От удара о стол кружка Вульнара раскололась на множество глиняных осколков. Среди них насчитывалось немало острых. Однако на руке кузнеца не появилось ни царапины.

Глина не ранит глину.

На черном металлическом диске часов две стрелки в виде человеческих рук показывали 11:05.

В кабинете Гаспара пахло формалином. И немножко крепкой травяной настойкой. Директор клиники успокаивал нервы.

Над раскатанной на столе картой к барону вернулись уверенные манеры командующего.
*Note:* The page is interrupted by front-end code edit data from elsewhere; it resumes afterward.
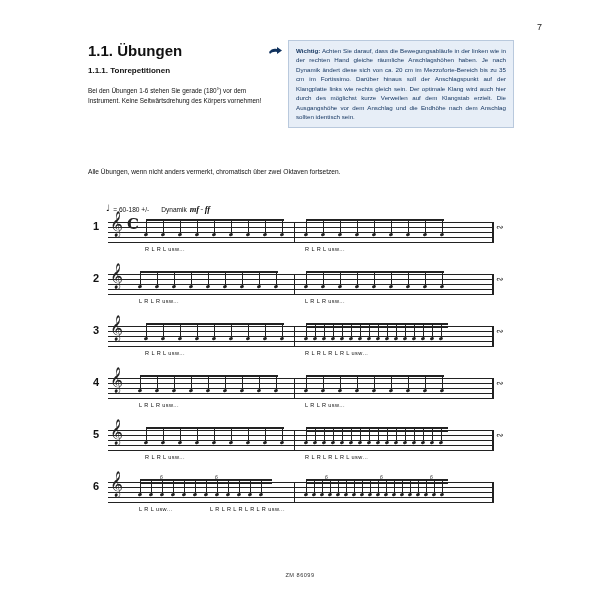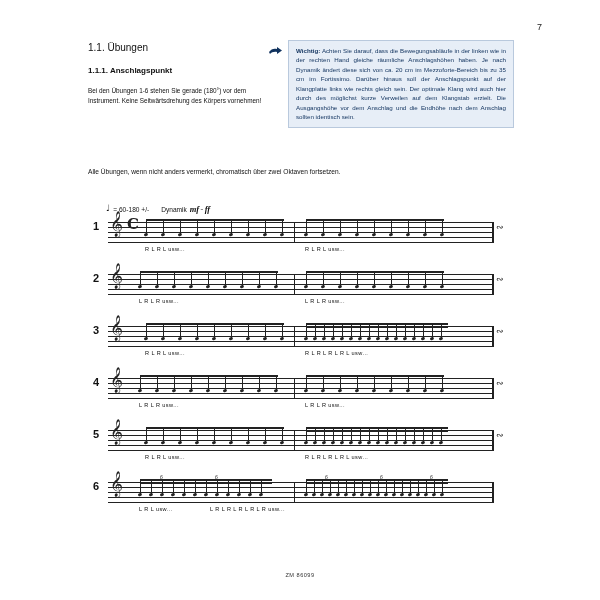--- a/index.html
+++ b/index.html
@@ -25,22 +25,22 @@
     position: absolute;
     top: 22px;
     right: 58px;
     font-size: 9px;
     color: #222;
   }
   .section-title {
     position: absolute;
     top: 42px;
     left: 88px;
-    font-size: 10px;
-    font-weight: normal;
+    font-size: 15px;
+    font-weight: bold;
     color: #111;
   }
   .sub-title {
     position: absolute;
     top: 66px;
     left: 88px;
     font-size: 8px;
     font-weight: bold;
     color: #111;
   }
@@ -241,21 +241,21 @@
   }
 </style>
 </head>
 <body>
 
 <div class="page">
 
   <div class="page-number">7</div>
 
   <div class="section-title">1.1. Übungen</div>
-  <div class="sub-title">1.1.1. Anschlagspunkt</div>
+  <div class="sub-title">1.1.1. Tonrepetitionen</div>
 
   <div class="intro-text">Bei den Übungen 1-6 stehen Sie gerade (180°) vor dem Instrument. Keine Seitwärtsdrehung des Körpers vornehmen!</div>
 
   <div class="note-icon">
     <svg width="18" height="14" viewBox="0 0 18 14">
       <path d="M1 8 C3 5, 6 4, 9 5 L9 3 L14 6.5 L9 10 L9 8 C6 7.4, 3.5 8.4, 2 10 Z" fill="#10325e"></path>
     </svg>
   </div>
 
   <div class="note-box">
– Мы проследили его до парка Альбрехтсберг. От масштабного прочесывания нас отговорил доктор ван Рихтен. Ограничились цепочкой постов вокруг парка и в прилегающих кварталах, – фон Штольц указал на россыпь черных флажков. – Каждый пост это двое автоматчиков с тренированной овчаркой.

– Замечательно.

– Красные флажки это команды с прожекторами, – ободрился барон. – Как только прозвучит сигнал…

– Сигнал не прозвучит, – Эрика бесцеремонно поставила свой саквояж прямо поверх карты.

– Ни вам, ни мне не нужен лишний шум. Все, чего мы добьемся клоунадой и фейерверком, это спугнем зверя или приведем его в ярость. Поверьте, вам не захочется увидеть его в ярости.

Щелкнув замком, она распахнула саквояж. Опустила руку в темную глубину, пошевелила пальцами.

Прикосновение ледяного металла успокаивало. Заставляло думать о деле вместо призраков прошлого.

– Вы хотите сказать, что пойдете туда одна? – из удивленно распахнутого глаза фон Штольца выпал монокль.

Эрика двумя пальцами поймала его над самым столом.

– Я пойду туда одна. Без ваших бравых убийц. Без вашего грохочущего оружия. Пойду и сделаю все дело, – она вернула монокль хозяину. – Гаспар, мне нужно девять ампул сыворотки-F. Две ампулы меастатина. Фосфор. Кислота. Я попробую взять его живым.

Ван Рихтен уже суетился у сейфа, звонко не попадая железными пальцами в отверстия наборного диска. Умница, ему никогда не надо было ничего объяснять.

– Но фрау Нагель, позвольте! Вы недооцениваете опасность!

– Не больше вас, барон. Кроме того, со мной будут мои верные друзья. Не стоит за меня волноваться.

– Друзья!? Какие друзья??? Мы не можем допустить посторонних…

– Эти друзья. Они меня еще ни разу не подводили.

Не обращая больше внимания на барона, Эрика начала выкладывать «друзей» из саквояжа на стол.

Портативный автоматический арбалет, пристегиваемый к предплечью с помощью кожаных ремешков.

Связку стрел к нему. Наконечники стрел – стеклянные шприцы с длинными иглами или продолговатые ампулы.

Перевязь с десятком разнолиберных скальпелей и других режущих хирургических инструментов. Все из чистого серебра.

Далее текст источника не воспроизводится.